■ **Your assignment**:
Leave out all images and set down the records exactly as given.

■ **Data extracts**:
= = = =

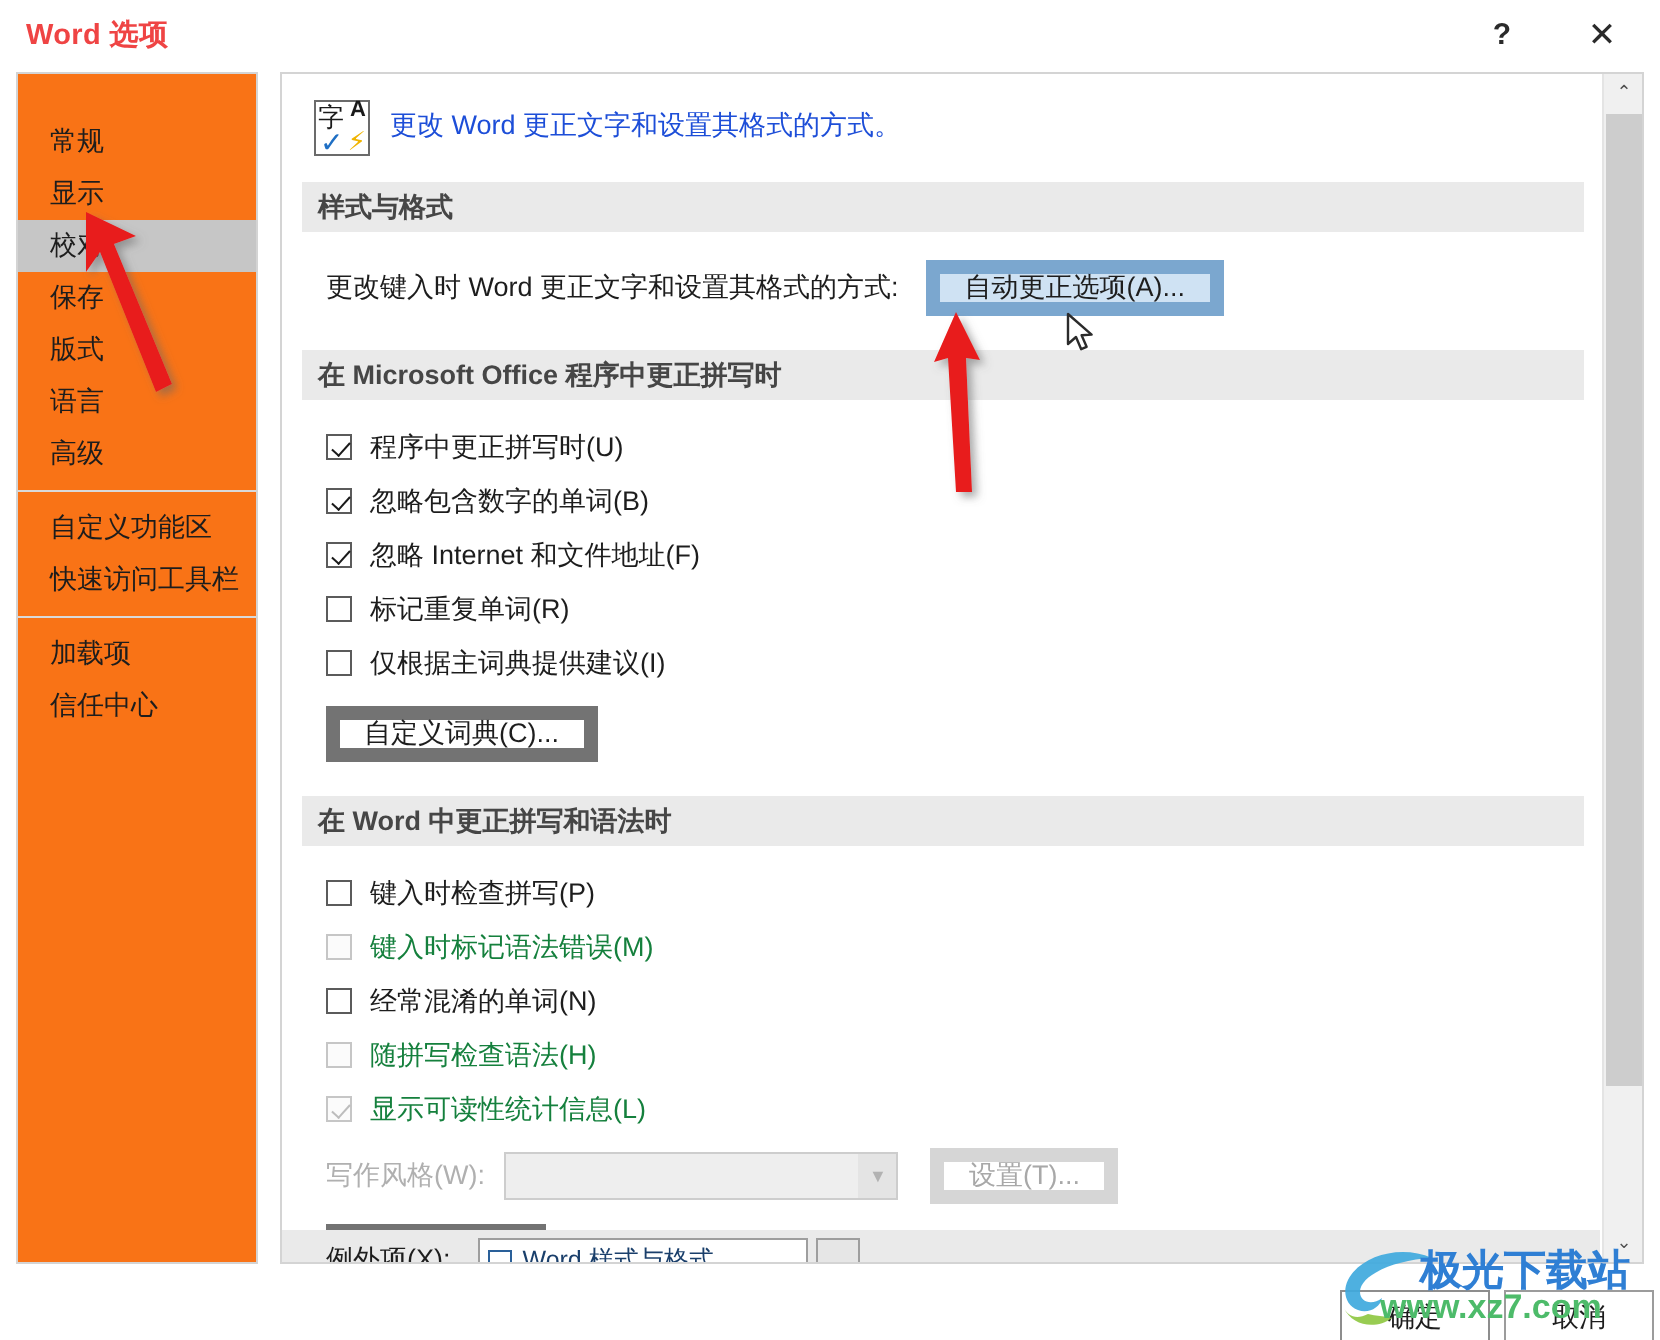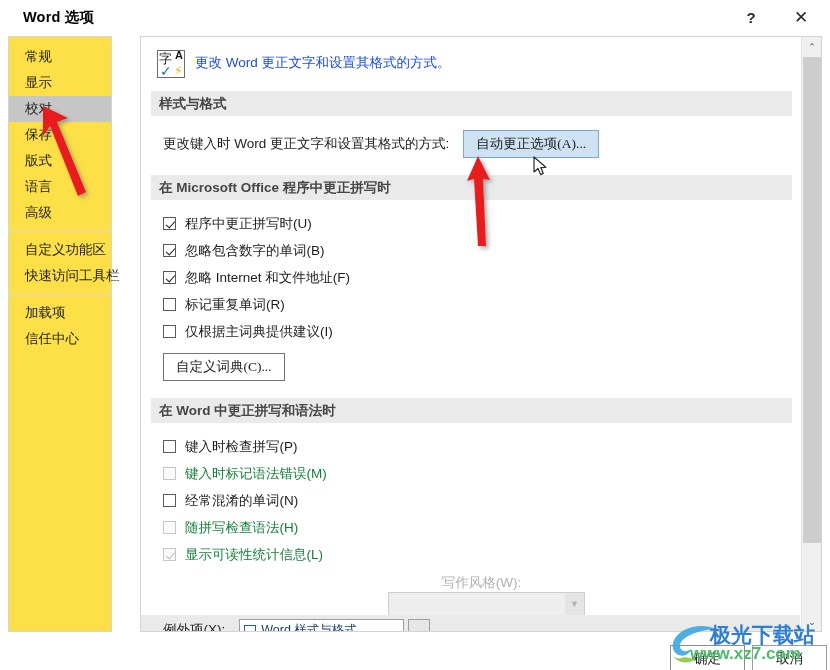--- a/index.html
+++ b/index.html
@@ -23,8 +23,8 @@
     background: #ffffff;
   }
   .title-text {
-    position: absolute; left: 23px; top: 8px;
-    font-size: 14.5px; color: #000000; font-weight: bold;
+    position: absolute; left: 13px; top: 8px;
+    font-size: 14.5px; color: #ef4444; font-weight: bold;
     letter-spacing: .2px;
   }
   .win-btn {

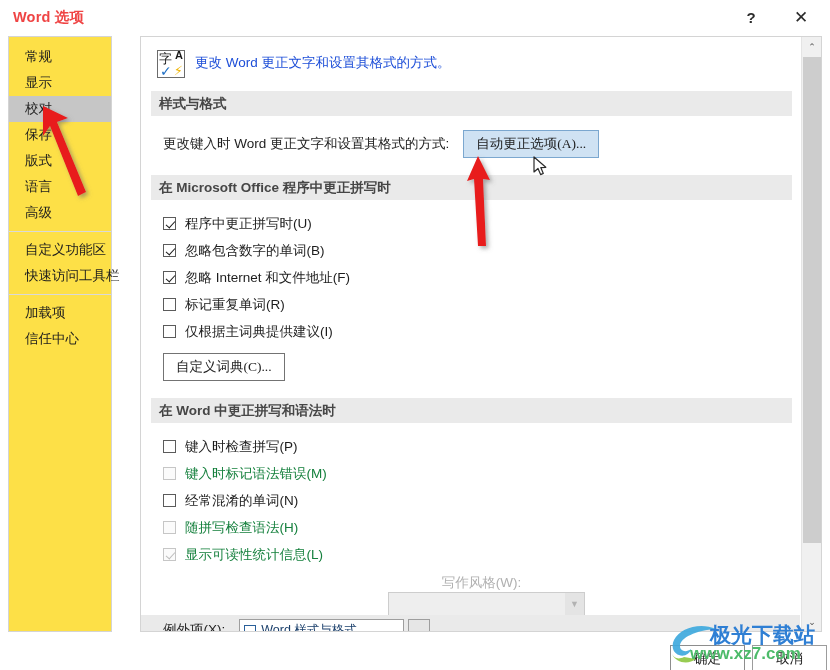--- a/index.html
+++ b/index.html
@@ -38,10 +38,10 @@
   
   .sidebar {
     position: absolute; left: 8px; top: 36px;
-    width: 104px; height: 596px;
+    width: 121px; height: 596px;
     border: 1px solid #d4d4d4;
-    background: #fde047;
-    padding-top: 7px;
+    background: #f97316;
+    padding-top: 21px;
   }
   .side-item {
     height: 26px; line-height: 26px;

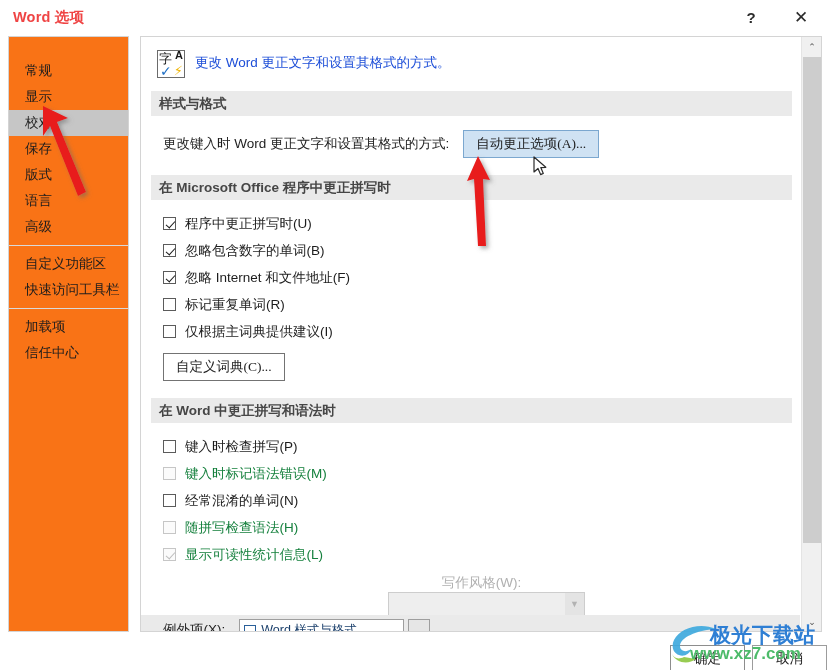--- a/index.html
+++ b/index.html
@@ -123,10 +123,10 @@
   .btn {
     display: inline-flex; align-items: center; justify-content: center;
     height: 28px; padding: 0 12px;
-    border: 1px solid #737373;
+    border: 7px solid #737373;
     background: #ffffff;
     font-size: 13.5px; color: #1d1d1d;
-    cursor: default; white-space: nowrap; font-family: Liberation Serif, serif;
+    cursor: default; white-space: nowrap;
   }
   .btn.hl { background: #cfe2f3; border-color: #7ba7cf; }
   .btn.disabled { color: #a8a8a8; border-color: #d6d6d6; background:#fff; }

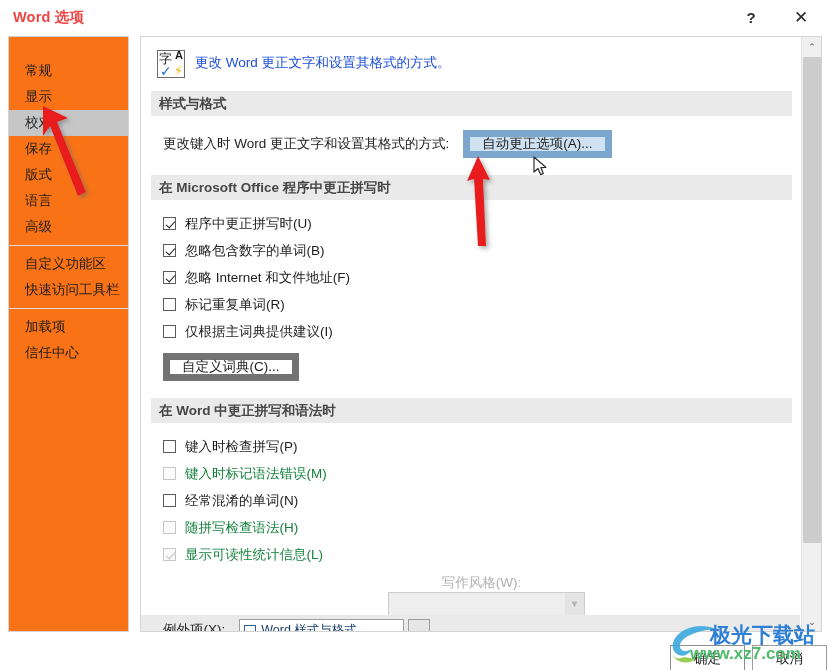--- a/index.html
+++ b/index.html
@@ -351,7 +351,7 @@
           <span>显示可读性统计信息(L)</span>
         </div>
 
-        <div class="row-label" style="margin-top:6px; color:#b0b0b0;flex-direction:column;">
+        <div class="row-label" style="margin-top:6px; color:#b0b0b0;">
           <span>写作风格(W):</span>
           <span class="combo" style="margin-left:10px;">
             <span class="field"></span>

= = = =

■ **Answer section**:
--- a/index.html
+++ b/index.html
@@ -23,8 +23,8 @@
     background: #ffffff;
   }
   .title-text {
-    position: absolute; left: 23px; top: 8px;
-    font-size: 14.5px; color: #000000; font-weight: bold;
+    position: absolute; left: 13px; top: 8px;
+    font-size: 14.5px; color: #ef4444; font-weight: bold;
     letter-spacing: .2px;
   }
   .win-btn {

--- a/index.html
+++ b/index.html
@@ -38,10 +38,10 @@
   
   .sidebar {
     position: absolute; left: 8px; top: 36px;
-    width: 104px; height: 596px;
+    width: 121px; height: 596px;
     border: 1px solid #d4d4d4;
-    background: #fde047;
-    padding-top: 7px;
+    background: #f97316;
+    padding-top: 21px;
   }
   .side-item {
     height: 26px; line-height: 26px;

--- a/index.html
+++ b/index.html
@@ -123,10 +123,10 @@
   .btn {
     display: inline-flex; align-items: center; justify-content: center;
     height: 28px; padding: 0 12px;
-    border: 1px solid #737373;
+    border: 7px solid #737373;
     background: #ffffff;
     font-size: 13.5px; color: #1d1d1d;
-    cursor: default; white-space: nowrap; font-family: Liberation Serif, serif;
+    cursor: default; white-space: nowrap;
   }
   .btn.hl { background: #cfe2f3; border-color: #7ba7cf; }
   .btn.disabled { color: #a8a8a8; border-color: #d6d6d6; background:#fff; }

--- a/index.html
+++ b/index.html
@@ -351,7 +351,7 @@
           <span>显示可读性统计信息(L)</span>
         </div>
 
-        <div class="row-label" style="margin-top:6px; color:#b0b0b0;flex-direction:column;">
+        <div class="row-label" style="margin-top:6px; color:#b0b0b0;">
           <span>写作风格(W):</span>
           <span class="combo" style="margin-left:10px;">
             <span class="field"></span>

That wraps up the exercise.